§ **Required action**
Entries follow. Return each line that contains the word "panel".

§ **Information given**
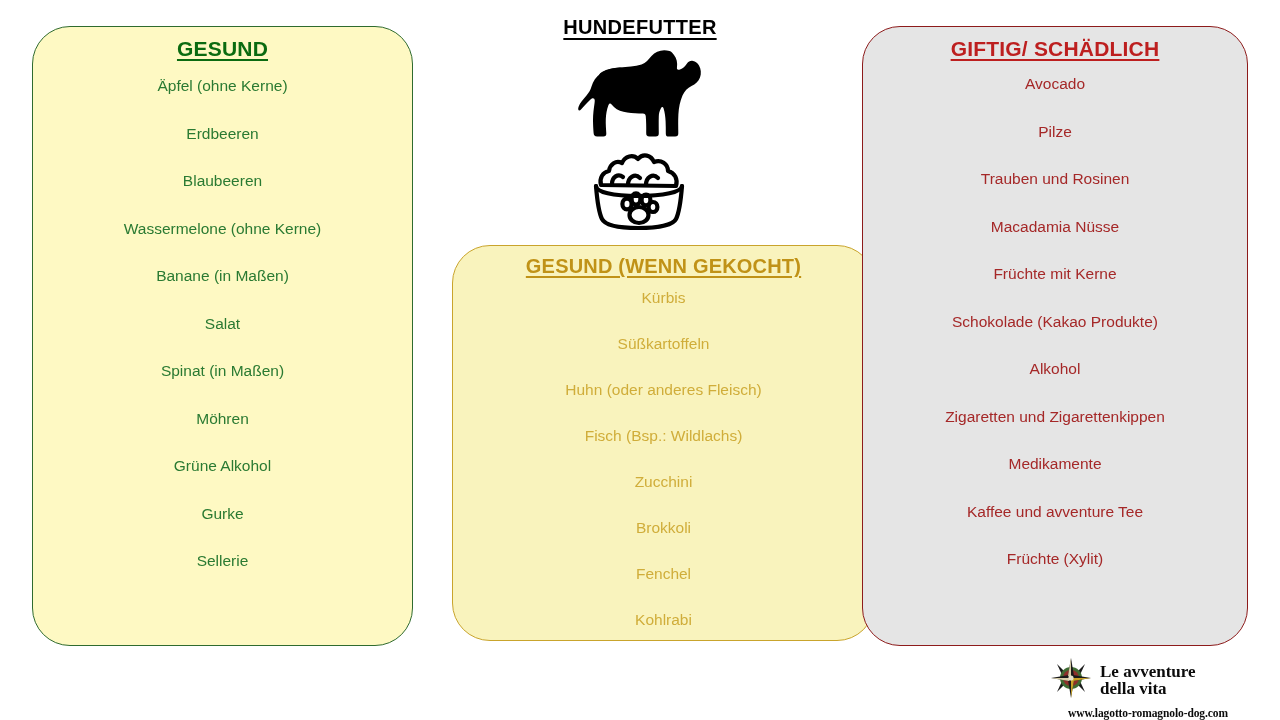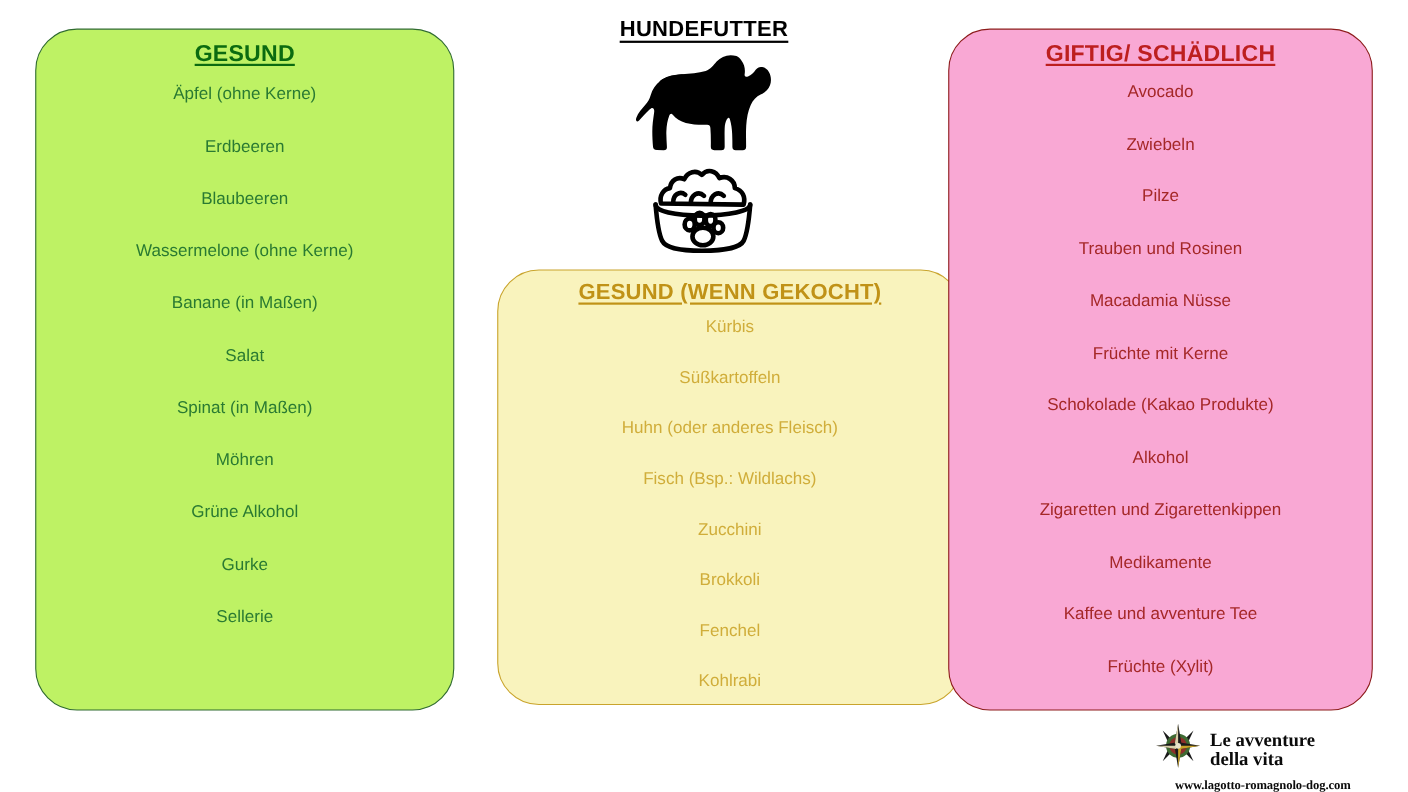--- a/index.html
+++ b/index.html
@@ -51,7 +51,7 @@
     top: 26px;
     width: 381px;
     height: 620px;
-    background: #bef264;
+    background: #fef9c3;
     border: 1.4px solid #2f6b2f;
     border-radius: 38px;
   }

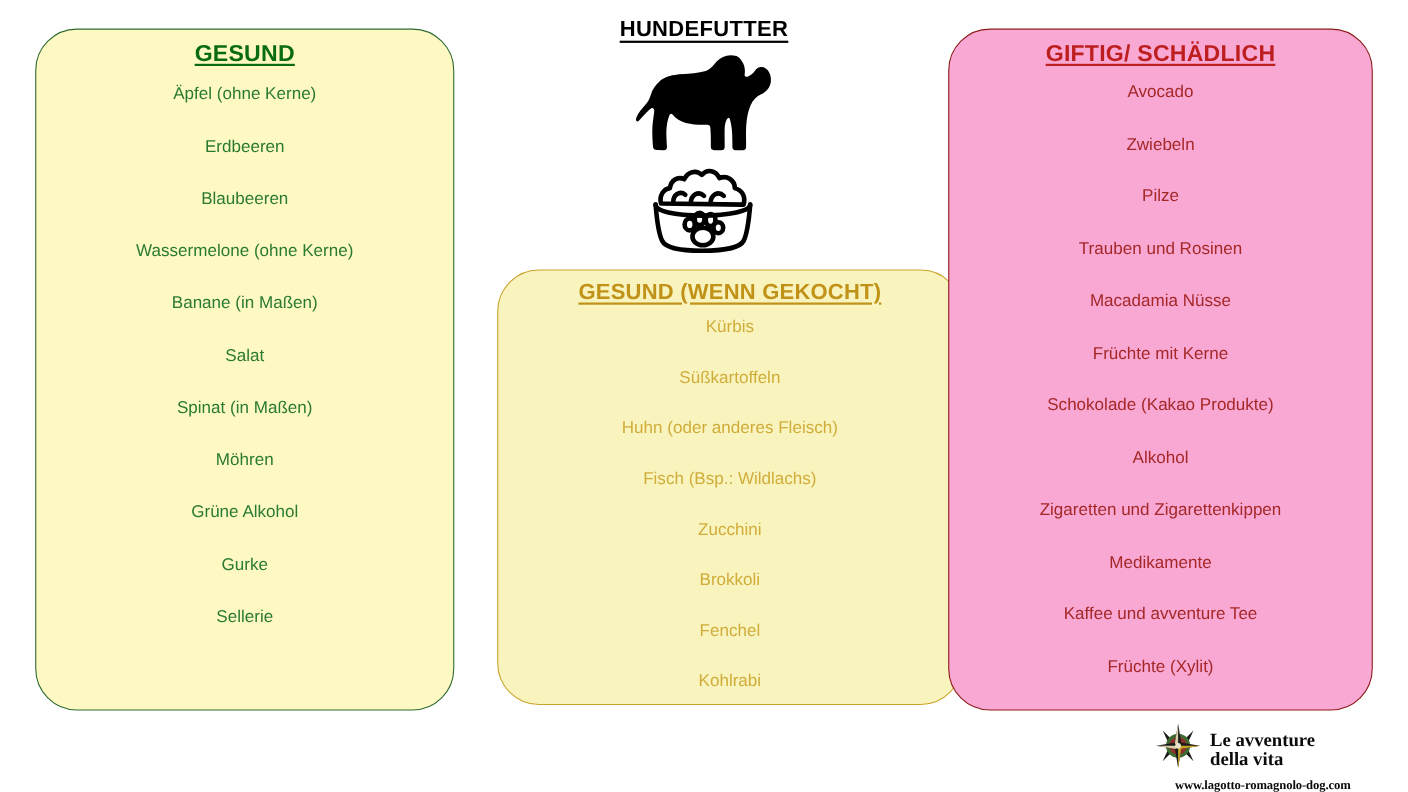--- a/index.html
+++ b/index.html
@@ -95,7 +95,7 @@
     top: 26px;
     width: 386px;
     height: 620px;
-    background: #f9a8d4;
+    background: #e5e5e5;
     border: 1.4px solid #8d1b1b;
     border-radius: 38px;
   }

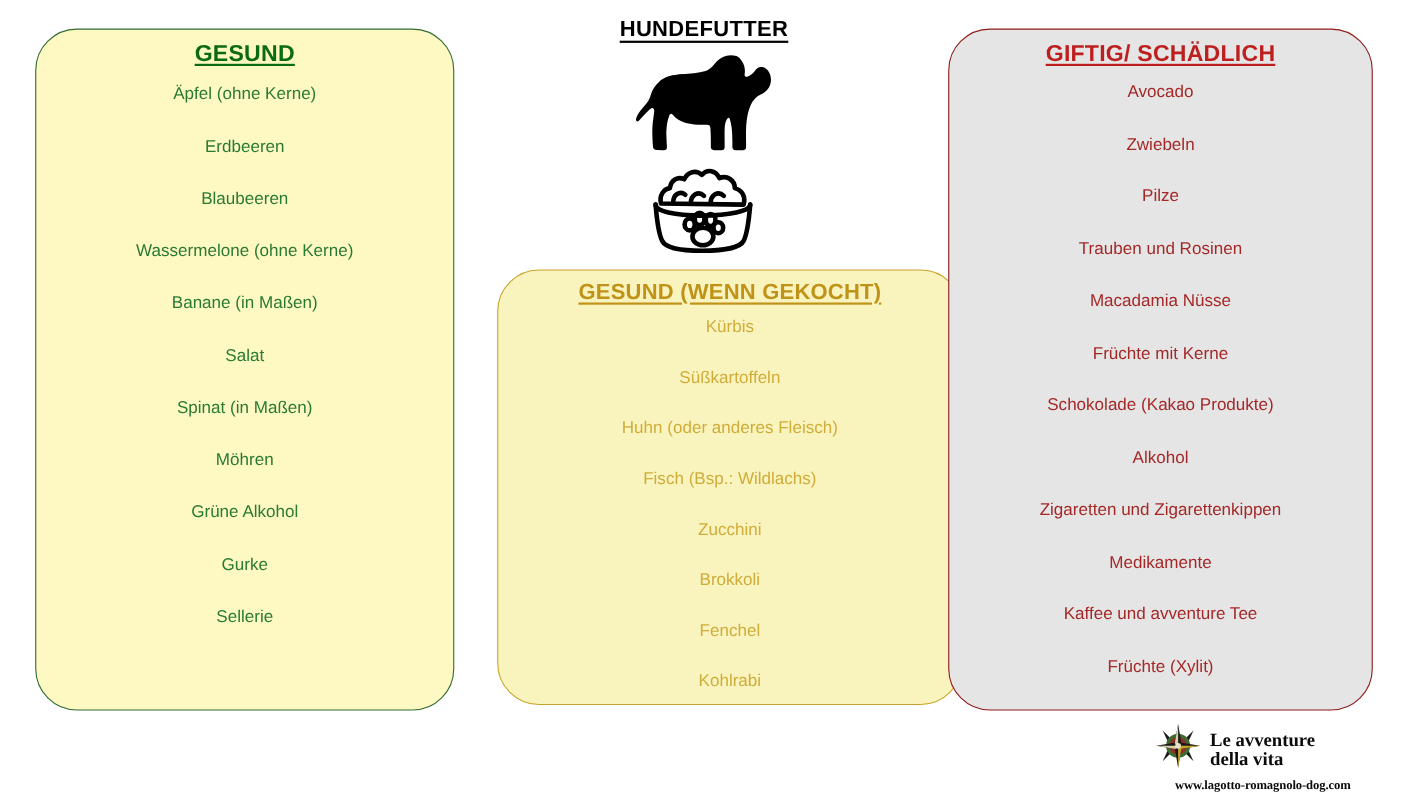--- a/index.html
+++ b/index.html
@@ -305,7 +305,6 @@
     <div class="panel-title">GIFTIG/ SCHÄDLICH</div>
     <ul class="panel-list">
       <li>Avocado</li>
-      <li>Zwiebeln</li>
       <li>Pilze</li>
       <li>Trauben und Rosinen</li>
       <li>Macadamia Nüsse</li>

§ **Completed exercise**
     <div class="panel-title">GIFTIG/ SCHÄDLICH</div>
     <ul class="panel-list">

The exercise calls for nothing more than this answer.